Any & all advice is welcome & appreciated!


----------



## Derrel (Jan 20, 2014)

I do not think there's much of a career these days in the travel and landscape photo side of things; the world is FLOODED with fantastic images, available for literally PENNIES.

If you want to make any money, you need to pick another specialty, like shooting and selling PRINTS of families, to families. Or, struggle for a few years until you can break into commercial photography.

The majority of photos that sell have people in them, and the buyers are the people in the photos, for the most part. Landscape and travel photos are basically, almost value-less these days.


----------



## TheFantasticG (Jan 20, 2014)

Perhaps pick up another trade to pay for living expenses until you get your niche settled in photography?


----------



## table1349 (Jan 20, 2014)

To add to what Darrell said, if you wanted to do Travel and Landscape photography these days a double major that included Journalism would have been helpful.  Many of the publications that specialize in Travel articles etc. expect the journalist to also be the photographer.  More bang for their buck.  The way of the National Geographic model is past.  Pretty much NG is the only one that uses it and you have to be real good to become a staffer at NG.  

Learn to love weddings, senior portraits, family portraits, school photos etc.  Those are the bread and butter these days.  If you live in an area that has a large commercial base that could, as Darrell mentioned, be an area you could break into.


----------



## CCericola (Jan 20, 2014)

There was a guy I worked with when I graduated. He help our studio with the school season until he made enough money to go travel somewhere to take photos.  When he ran out of money he came back . I don't think he had a residence. Just crashed wherever.
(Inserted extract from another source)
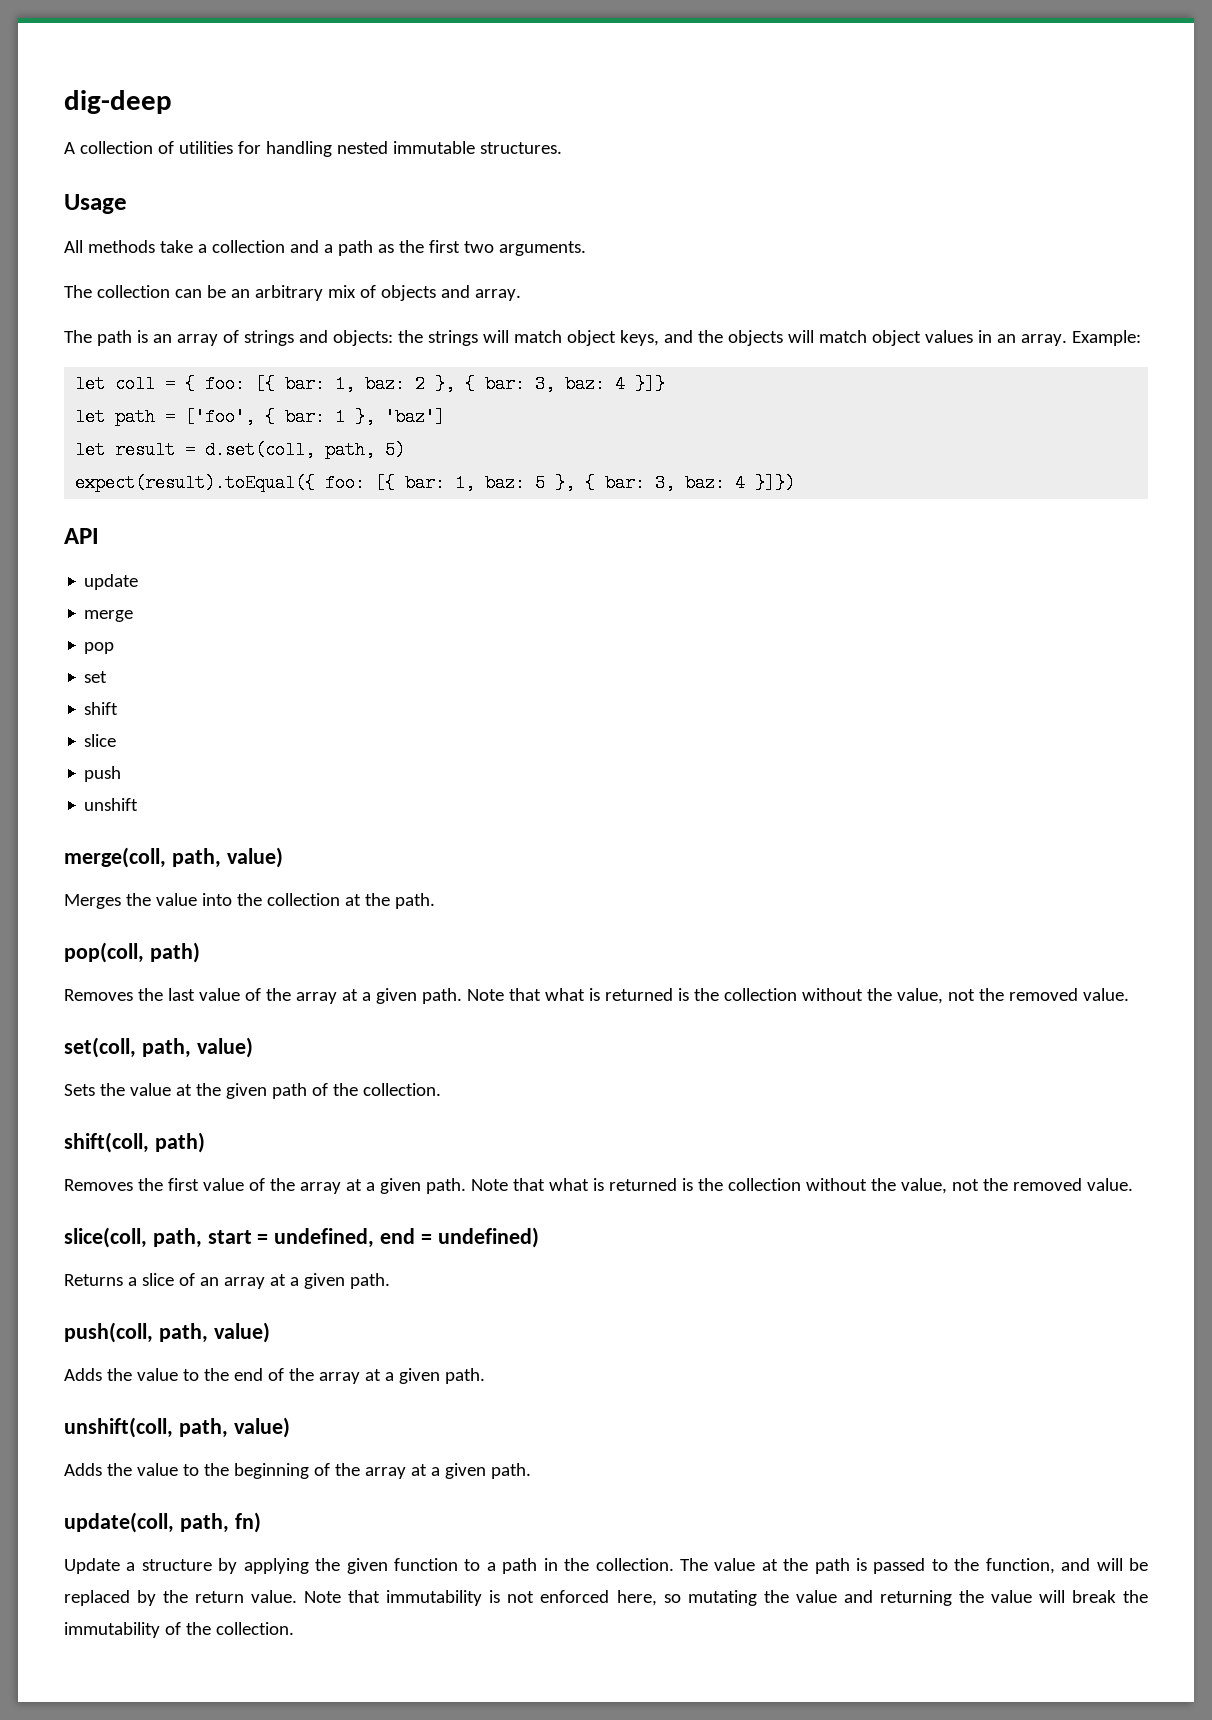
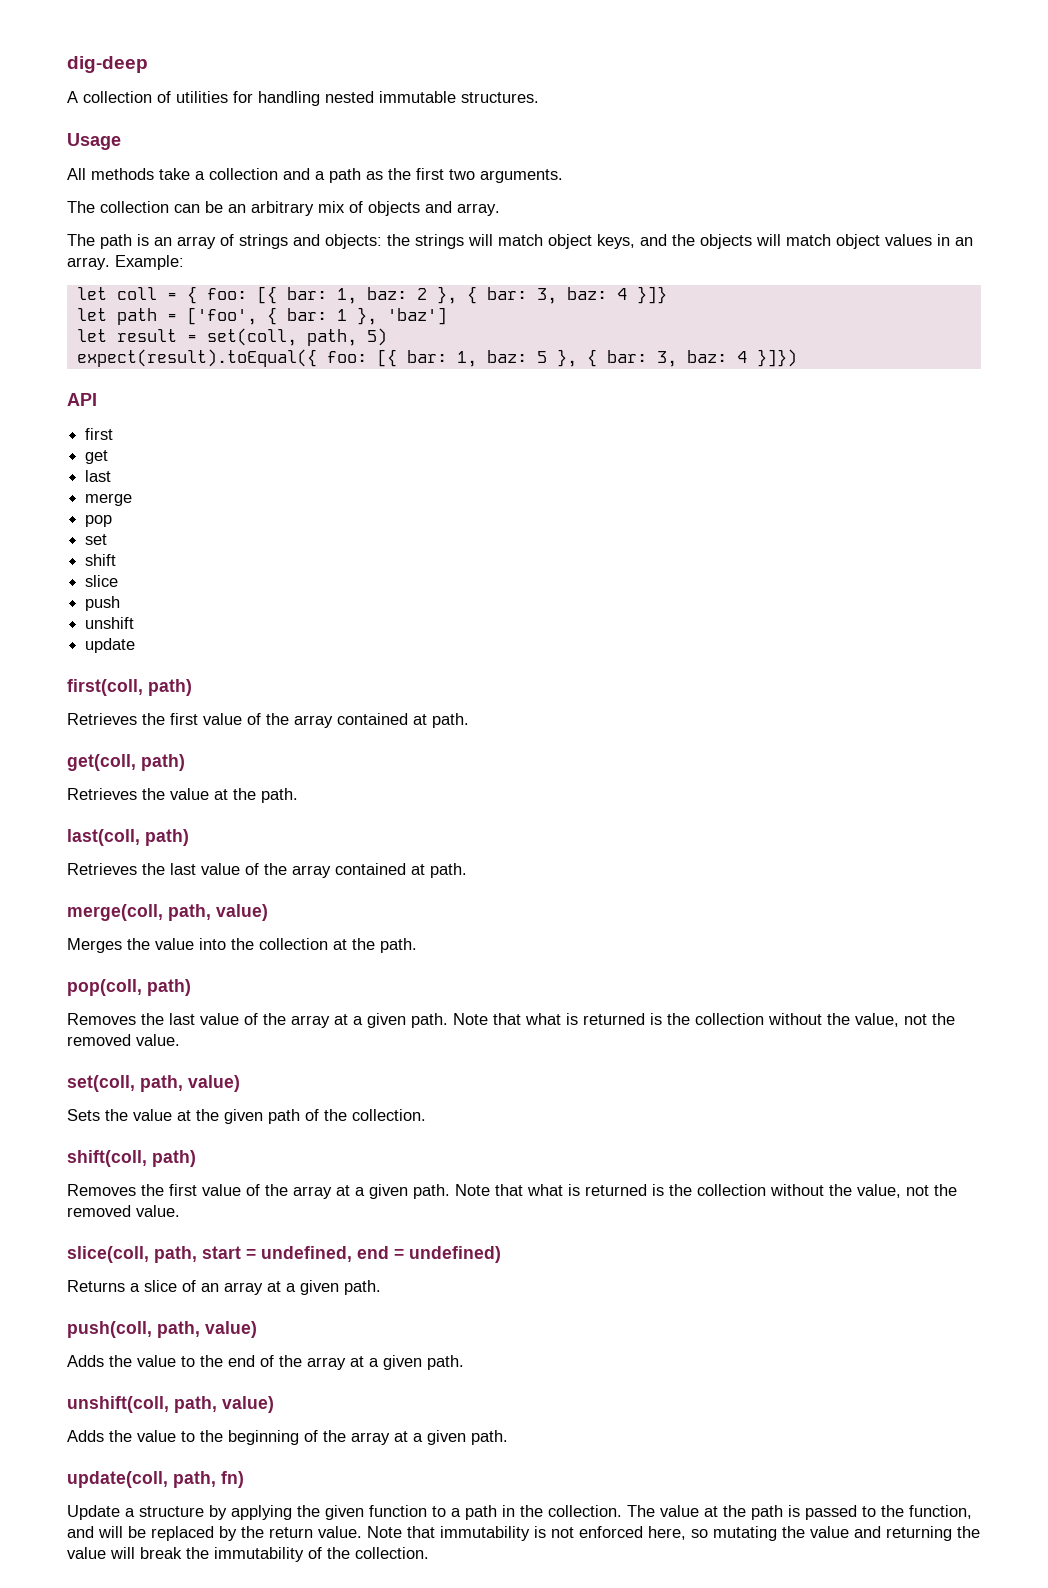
[205,441,316,459] d.set(coll, -> [206,328,297,346] set(coll,
[84,574,139,590] update -> [85,428,114,440] [85,450,109,464] [85,470,112,482] first // get // last
(139, 804) none -> [85,638,136,653] [67,679,192,696] [67,713,469,728] [67,754,185,771] [67,788,298,803] [67,829,189,846] [67,863,467,878] // update // first(coll, path) // Retrieves the first value of the array contained at path. // get(coll, path) // Retrieves the value at the path. // last(coll, path) // Retrieves the last value of the array contained at path.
He would sell some shots to magazines but not enough to live off of. 

What else do you like to do?


----------



## pgriz (Jan 20, 2014)

My father expected to be employed pretty much for life by one company.  Making sure that he had the "right" company was important.
My generation has learned to change employers and even careers every 5-12 years.  Because employers figured out that senior guys are expensive, and teaching "the system" means that you can use more junior staffers.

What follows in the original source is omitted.